## Instructions for the task
Where an entry holds an image, leave the image out; otherwise reproduce the entry exactly.

* * *

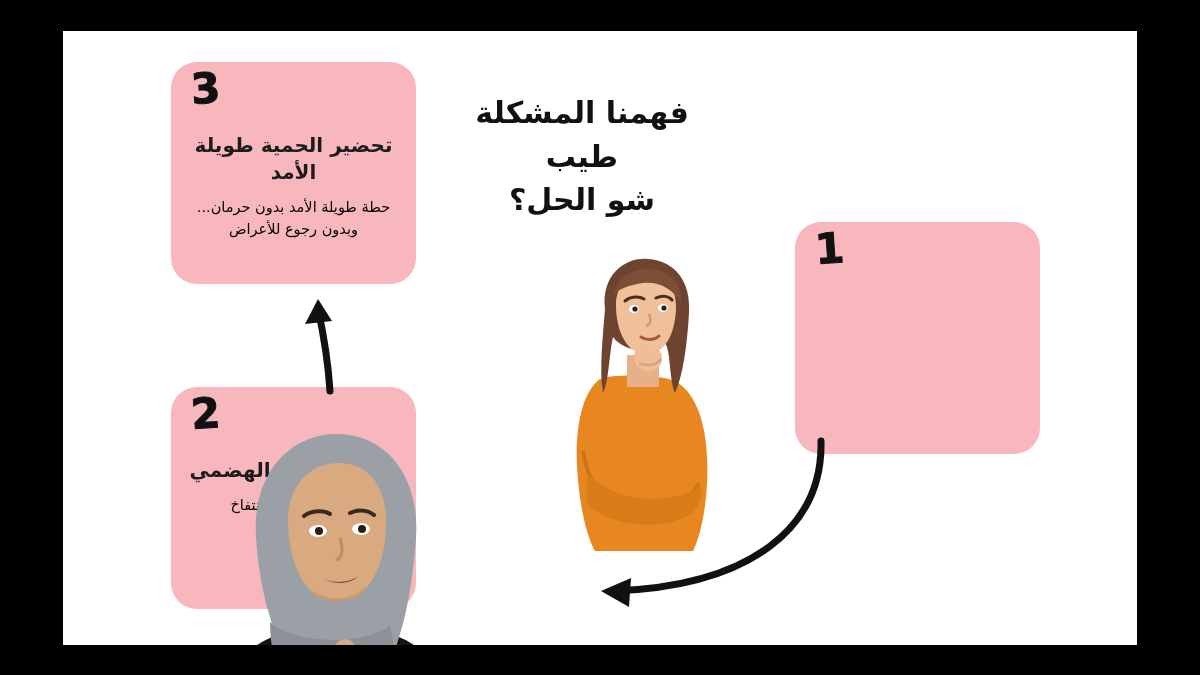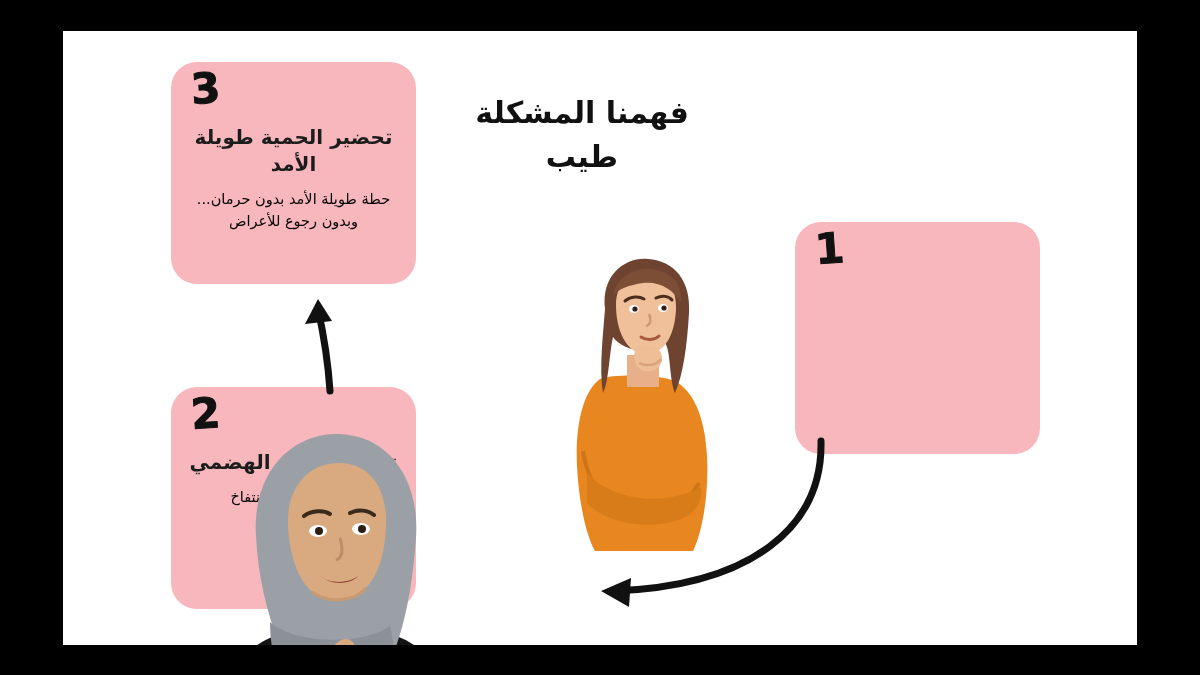--- a/index.html
+++ b/index.html
@@ -74,6 +74,7 @@
     line-height: 1.35;
     text-align: center;
     padding: 0 18px;
+    margin-top: 8px;
   }
   .card .body {
     font-size: 14.5px;

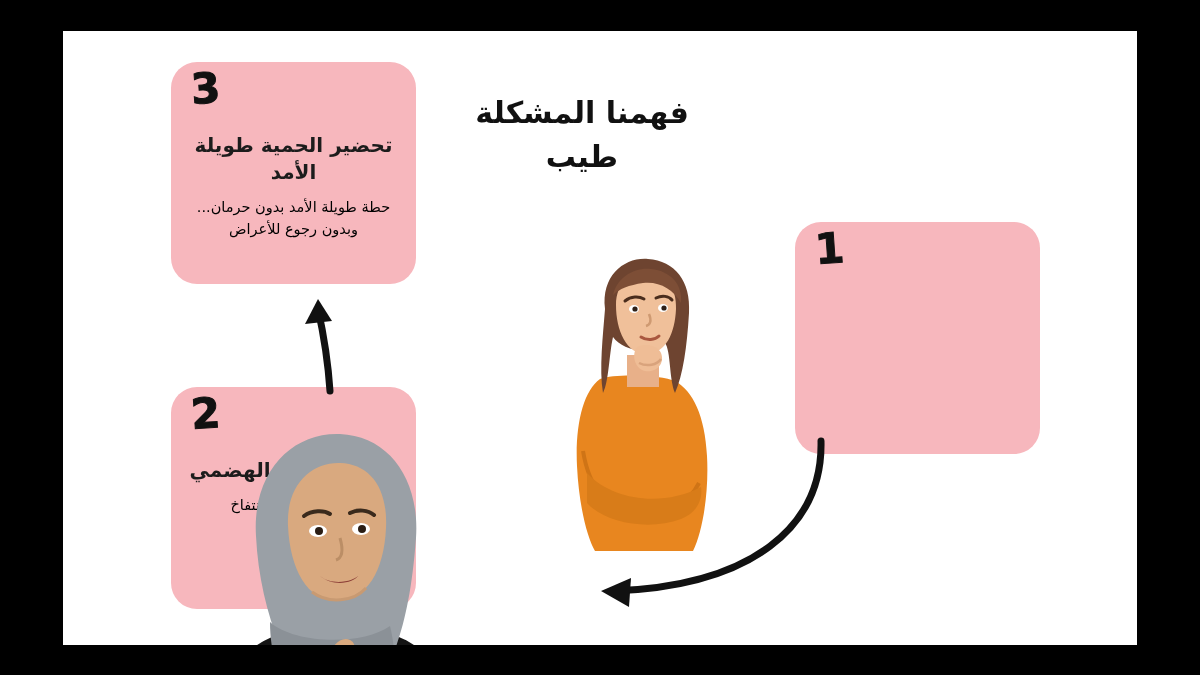--- a/index.html
+++ b/index.html
@@ -145,6 +145,7 @@
     <div class="headline">
       <span class="l1">فهمنا المشكلة</span>
       <span class="l2">طيب</span>
+      <span class="l3">شو الحل؟</span>
     </div>
 
     <div class="card" id="card-3">

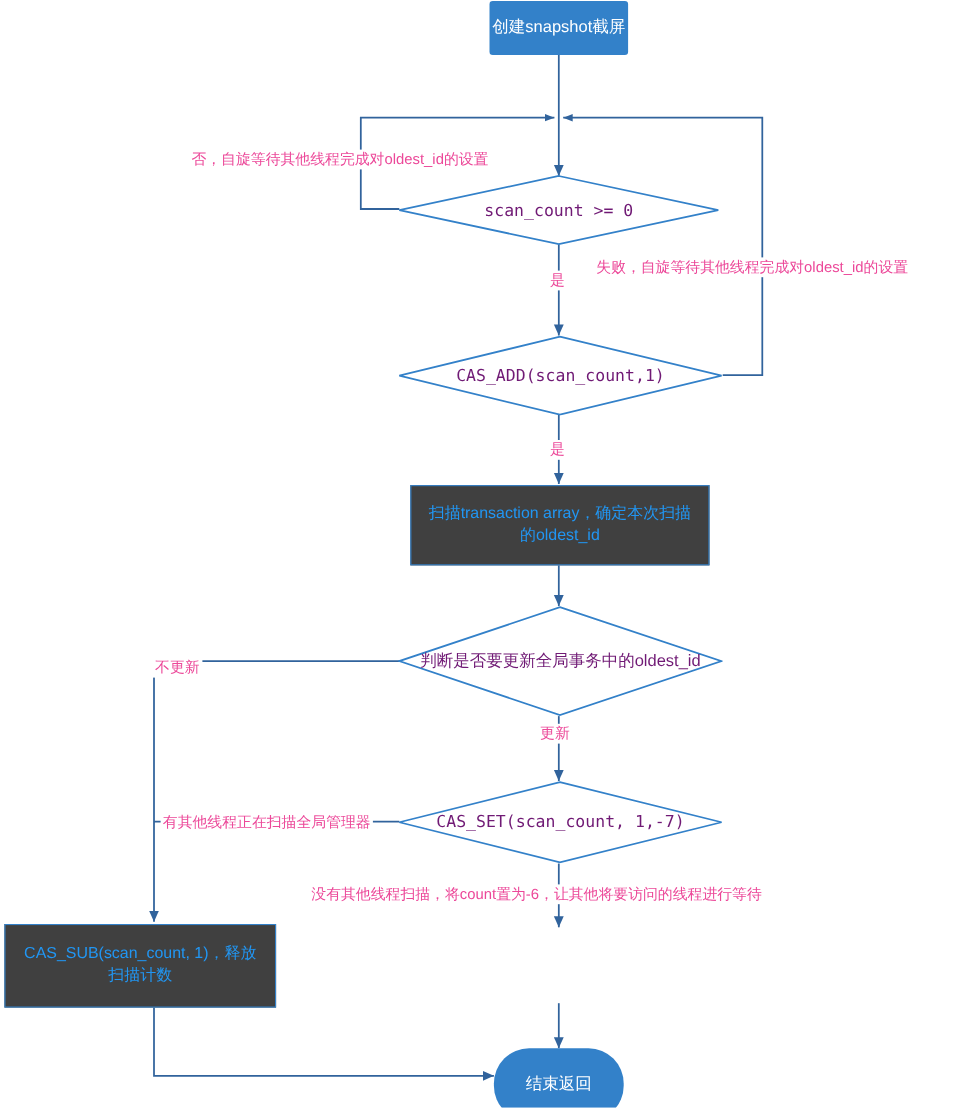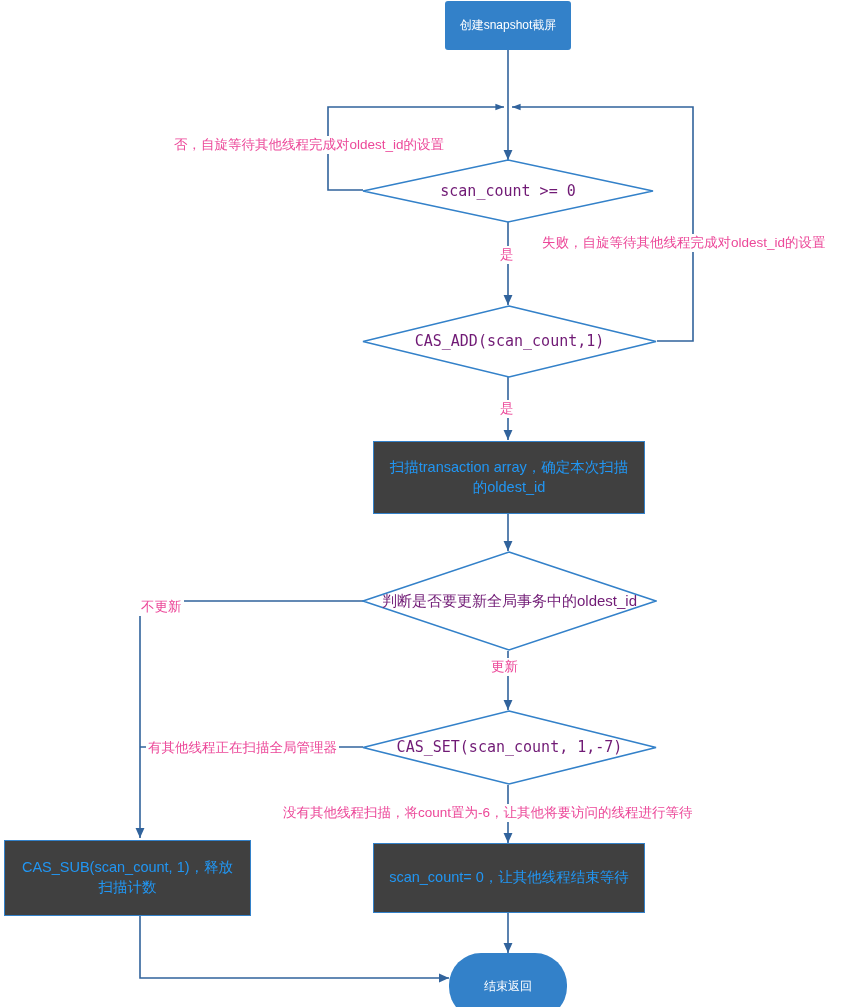--- a/index.html
+++ b/index.html
@@ -36,7 +36,7 @@
   .node-terminator {
     background: #3381c9;
     color: #ffffff;
-    font-size: 12px;
+    font-size: 15px;
     border-radius: 3px;
   }
   .node-terminator.rounded {

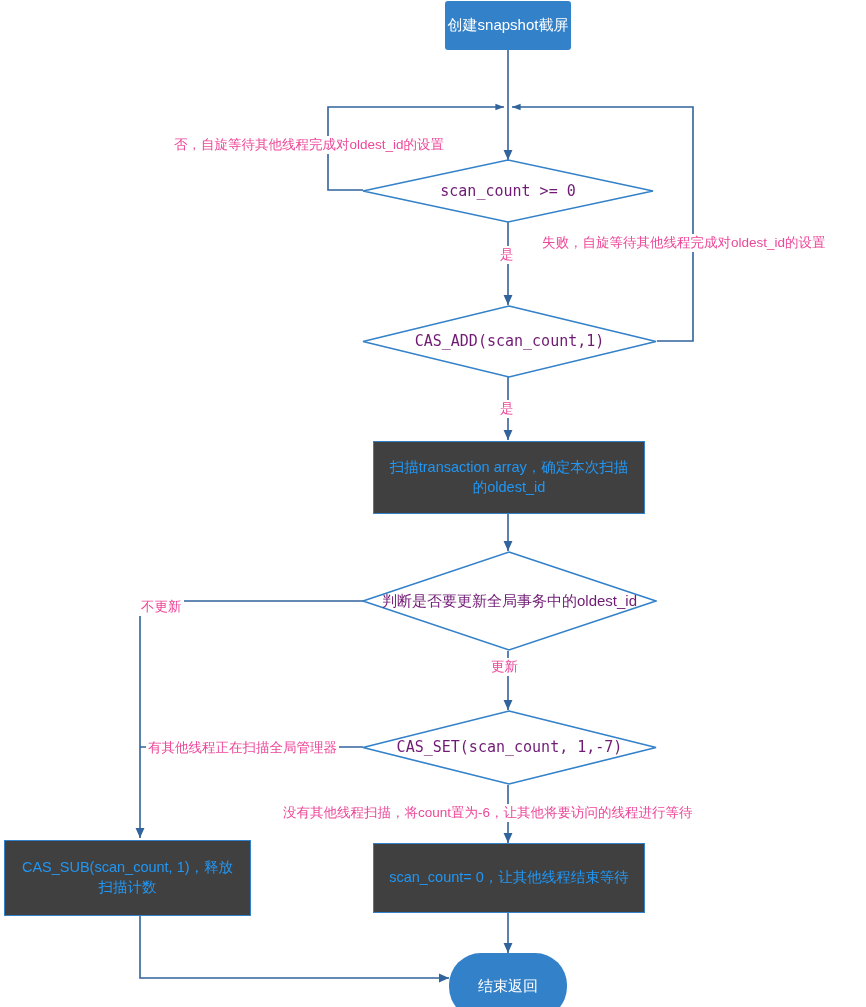--- a/index.html
+++ b/index.html
@@ -165,9 +165,6 @@
     <span>CAS_SUB(scan_count, 1)，释放扫描计数</span>
   </div>
 
-  <div class="node node-process" style="left:373px; top:843px; width:272px; height:70px; padding:0 10px;">
-    <span>scan_count= 0，让其他线程结束等待</span>
-  </div>
 
   <div class="node node-terminator rounded" style="left:449px; top:953px; width:118px; height:66px;">
     <span>结束返回</span>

* * *

## Exercise solution
--- a/index.html
+++ b/index.html
@@ -74,6 +74,7 @@
     line-height: 1.35;
     text-align: center;
     padding: 0 18px;
+    margin-top: 8px;
   }
   .card .body {
     font-size: 14.5px;

--- a/index.html
+++ b/index.html
@@ -145,6 +145,7 @@
     <div class="headline">
       <span class="l1">فهمنا المشكلة</span>
       <span class="l2">طيب</span>
+      <span class="l3">شو الحل؟</span>
     </div>
 
     <div class="card" id="card-3">

--- a/index.html
+++ b/index.html
@@ -36,7 +36,7 @@
   .node-terminator {
     background: #3381c9;
     color: #ffffff;
-    font-size: 12px;
+    font-size: 15px;
     border-radius: 3px;
   }
   .node-terminator.rounded {

--- a/index.html
+++ b/index.html
@@ -165,9 +165,6 @@
     <span>CAS_SUB(scan_count, 1)，释放扫描计数</span>
   </div>
 
-  <div class="node node-process" style="left:373px; top:843px; width:272px; height:70px; padding:0 10px;">
-    <span>scan_count= 0，让其他线程结束等待</span>
-  </div>
 
   <div class="node node-terminator rounded" style="left:449px; top:953px; width:118px; height:66px;">
     <span>结束返回</span>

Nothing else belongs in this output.